Экс-депутат Сейма и сопредседатель Латвийского комитета по правам человека Владимир Бузаев давно и серьезно занимается мониторингом проблем русскоговорящей общины страны. BaltNews.lv взял у него интервью, чтобы оценить ее перспективы и с цифрами в руках разобраться в тенденциях.
— Владимир Викторович, Ваш мониторинг сосредоточен на таких проблемах русскоговорящей общины страны, как массовое безгражданство, языковая дискриминация и демонтаж образования на родном языке.
Все это так, но Латвия входит в самые престижные международные экономические структуры — ЕС, ОЭСР, еврозону. В последние годы ВВП Латвии растет гораздо быстрее, чем средние показатели стран-одноклубниц, улучшаются условия жизни всех латвийцев. Не является ли проживание в стране, принадлежащей к «золотому миллиарду», достаточной компенсацией ее русским жителям за некоторые ограничения в правах?
— Ответом на вопрос являются демографические показатели, которые мы также отслеживаем. В Латвии по сравнению с последней советской переписью (1989) население уменьшилось на 27%, численность латышей — на 13%, а нелатышей — на 42%. Масштабы постигшей русскую общину страны катастрофы видны из того, что СССР во Второй мировой войне потерял около 14% населения.
Трехкратная разница в темпах убывания нацменьшинств связана не только с их преобладанием среди эмигрантов, но и с различием в естественных демографических показателях их и латышей: уровнем смертности (в 2015 году на 30% выше), рождаемости (на 23% ниже) и естественной убыли (в 9 раз больше).
Причем показатели всех крупных этносов существенно хуже, чем в странах их этнического происхождения.
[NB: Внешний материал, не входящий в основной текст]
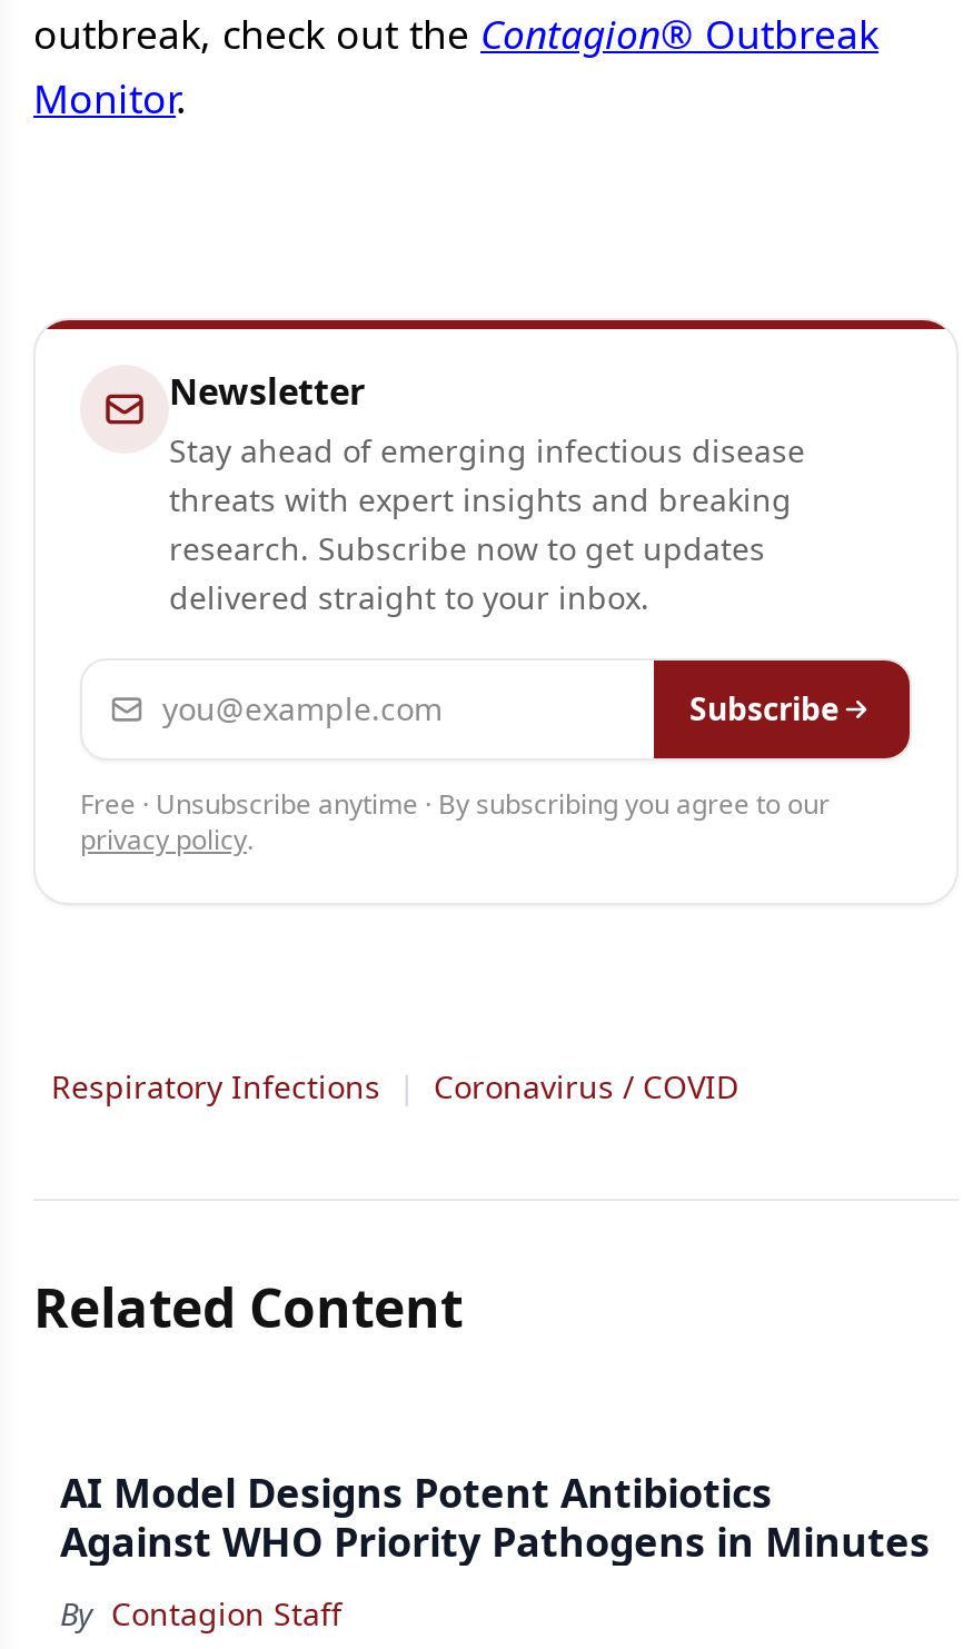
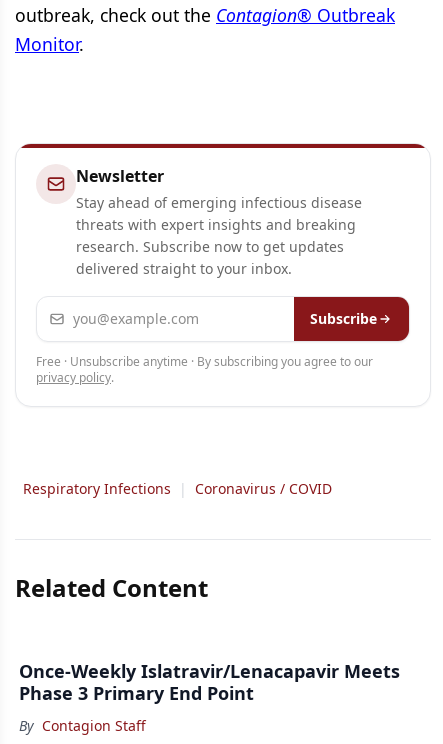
[60,1466,930,1568] AI Model Designs Potent Antibiotics | Against WHO Priority Pathogens in Minutes -> [19,659,400,705] Once-Weekly Islatravir/Lenacapavir Meets | Phase 3 Primary End Point

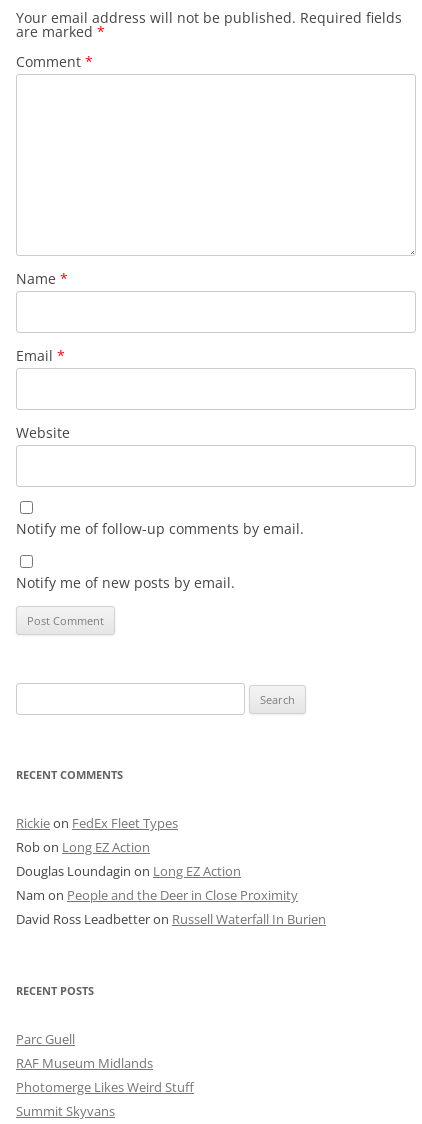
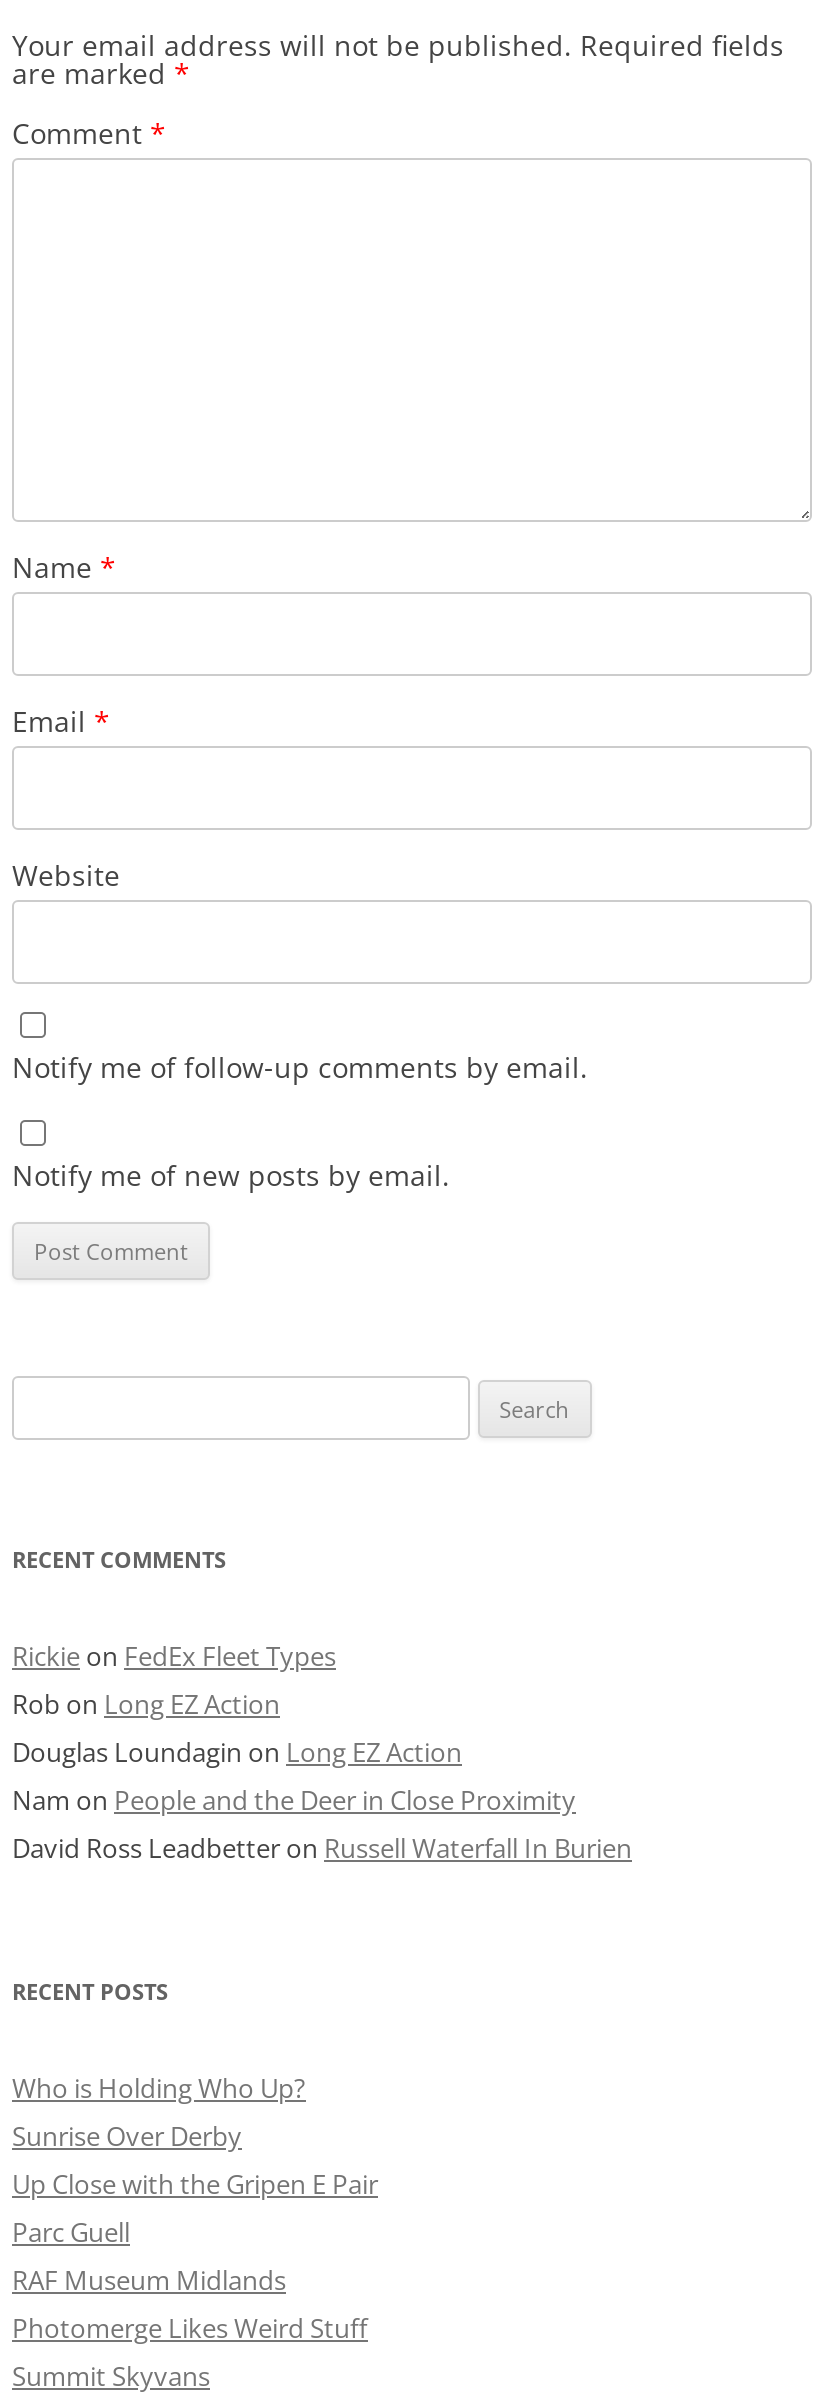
none -> [12,2071,378,2203] Who is Holding Who Up? | Sunrise Over Derby | Up Close with the Gripen E Pair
А до 1991 года эти показатели были как раз лучше, и естественный прирост (!) латышей и нелатышей в период «оккупации» был примерно одинаков.
На наш взгляд дело здесь в экономическом неравенстве и социальной отчужденности нелатышей, которые вызваны той дискриминацией, с которой мы начали разговор.
— Ваш вывод Вы можете подтвердить статистическими данными?
— Тут не все так просто. Этническая дифференциация в статистике Эстонии, Латвии и Литвы существенно различна. Из данных ЦСУ Литвы, к примеру, нам не удастся оценить даже разницу демографических показателей населяющих ее литовцев, поляков и русских. А вот в официальной статистике Эстонии этнический аспект разницы в доходах отражен прямо. Уровень доходов населения разделен на 5 так называемых квинтилей, и с 2003 по 2016 гг. представлено распределение населения по ним — отдельно для эстонцев и для неэстонцев.
Соответственно, все эти 14 лет доля неэстонцев в квинтиле с наименьшими доходами существенно выше, а в квинтиле с наибольшими — существенно ниже, чем доля эстонцев. В начале периода доля неэстонцев в нижнем квинтиле (22,1%) превышает таковую у эстонцев (19%) на 16%, в 2016 году — уже на 47%. В верхнем квинтиле доля эстонцев в 2003 году превышала долю инородцев на 47%, в 2016 — уже на 82%.
Очевиден не только факт различия, но и тенденция усугубления такового по мере продвижения к «светлому будущему».
Интересно, что и в Латвии такая статистика регулярно собирается по стандартизированной для стран ЕС процедуре обследования рабочей силы. Данные отдельно для латышей и остальных подданных правительству известны, но, в отличие от Эстонии, не публикуются. Видимо, Райвис Дзинтарс по вечерам их читает, чтобы уснуть с чувством исполненного долга.
Прямым доказательством наличия в распоряжении ЦСУ этнических данных экономического характера является единственная из нескольких сотен имеющихся на сайте ЦСУ таблица NIG20, в которой публикуются данные раздельно по гражданам и негражданам. А именно, индекс риска впадения в бедность в 2016 году для граждан и неграждан всех возрастов составлял 21 и 29%, для лиц в возрасте 65 лет и старше — 39 и 44%.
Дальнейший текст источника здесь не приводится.